An endpoint allows you to define a custom dynamic RPC protocol for communication between the client and the region server. For example, it is possible to create a method that specifies custom request parameters and return types. RPC methods exposed by an endpoint can be triggered by calling client side dynamic RPC functions.
Coprocessor loading and unloading
A coprocessor needs to be loaded before the HBase can use it. Static loading is done through the HBase configuration and dynamic loading is done using the HBase shell or the Java API.
Static coprocessor loading
To statically load a coprocessor, do the following:
-
Place the JAR file with the coprocessor code into the lib/ directory of the HBase installation path on all cluster hosts where the coprocessor is required.
-
Go to ADCM UI and select your ADH cluster.
-
Navigate to Services → HBase → Primary configuration and toggle Show advanced.
-
Open the Custom hbase-site.xml section and click Add property.
-
Specify one of the following names:
-
hbase.coprocessor.region.classes
— for a RegionObserver or an endpoint; -
hbase.coprocessor.wal.classes
— for a WALObserver; -
hbase.coprocessor.master.classes
— for a MasterObserver.
-
-
Specify the fully-qualified class name of the coprocessor implementation class as a property value. Multiple classes should have their names separated by commas.
-
Save the configuration by clicking Save → Create and restart the service by clicking Actions → Reconfig and graceful restart.
Statically loaded coprocessors are active on all regions of all tables. The first coprocessor has the priority Coprocessor.Priority.SYSTEM
. All others have integer priorities in the order of their declaration. You can override the priority value by adding the new value to the class name separated by the pipe character. Example: org.myname.hbase.coprocessor.endpoint.SumEndPoint|21
.
Static coprocessor unloading
To statically unload a coprocessor, do the following:
-
Delete the property from the Custom hbase-site.xml section that was created for the coprocessor.
-
Save the configuration by clicking Save → Create and restart the service by clicking Actions → Reconfig and graceful restart.
-
(Optionally) Delete the JAR file from the lib/ directory of the HBase installation.

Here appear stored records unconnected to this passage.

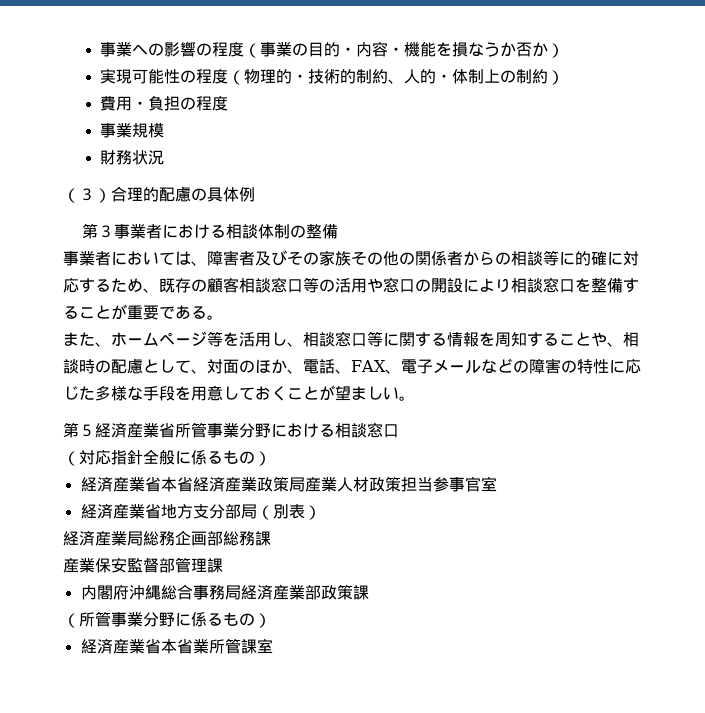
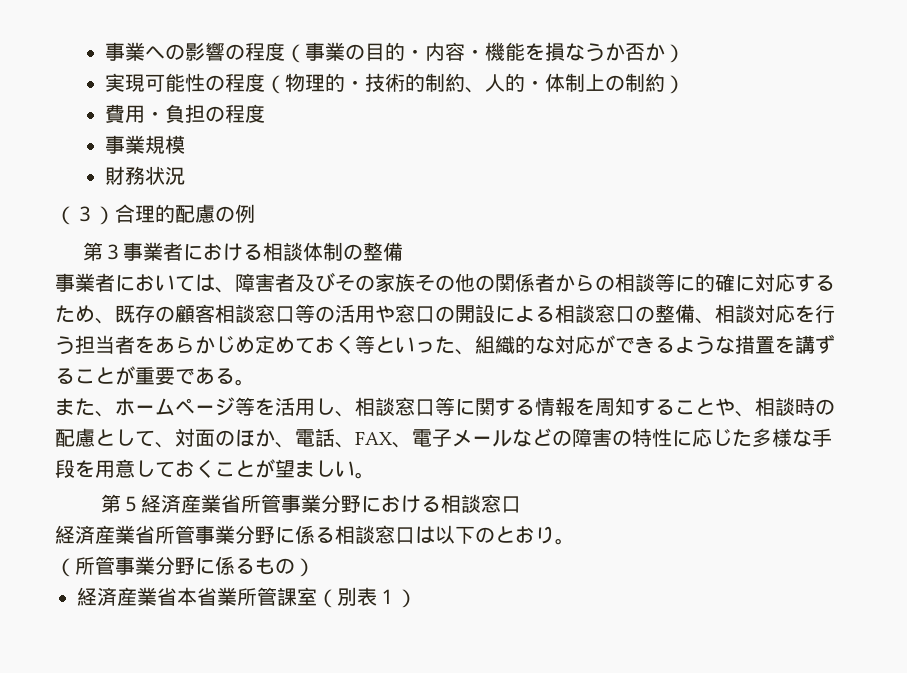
- （３）合理的配慮の具体例
+ （３）合理的配慮の例
- 事業者においては、障害者及びその家族その他の関係者からの相談等に的確に対応するため、既存の顧客相談窓口等の活用や窓口の開設により相談窓口を整備することが重要である。
+ 事業者においては、障害者及びその家族その他の関係者からの相談等に的確に対応するため、既存の顧客相談窓口等の活用や窓口の開設による相談窓口の整備、相談対応を行う担当者をあらかじめ定めておく等といった、組織的な対応ができるような措置を講ずることが重要である。
- （対応指針全般に係るもの）
- 経済産業省本省経済産業政策局産業人材政策担当参事官室
- 経済産業省地方支分部局（別表）
- 経済産業局総務企画部総務課
- 産業保安監督部管理課
- 内閣府沖縄総合事務局経済産業部政策課
+ 経済産業省所管事業分野に係る相談窓口は以下のとおり。
- 経済産業省本省業所管課室
+ 経済産業省本省業所管課室（別表１）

Dynamic coprocessor loading
To dynamically load a coprocessor, go to HBase shell and execute a command of the following kind:
alter '<table_name>', METHOD => 'table_att', 'coprocessor'=>'hdfs://<namenode>:<port>/<coprocessor.jar>|<class_name>|<priority>|<args>'
where:
-
<table_name>
— the name of the table for which the coprocessor is being loaded; -
<namenode>:<port>
— network address of the node containing the coprocessor code JAR file. If the file is stored on the same node, you can just drop this part, minding the triple slash character:hdfs:///
; -
<coprocessor.jar>
— full path to the JAR file on the filesystem; -
<class_name>
— full class name of the coprocessor; -
<priority>
— an integer representing the coprocessor priority; -
<args>
— arguments taken by the coprocessor implementation.
Example:
alter 't1', METHOD => 'table_att', 'coprocessor'=>'hdfs://<namenode>:<port>/user/<hadoop-user>/coprocessor.jar|org.myname.hbase.Coprocessor.RegionObserverExample|1037|arg1=1,arg2=2'
To verify that the coprocessor has loaded, use the describe
command. The coprocessor info should appear in the output right after the table name.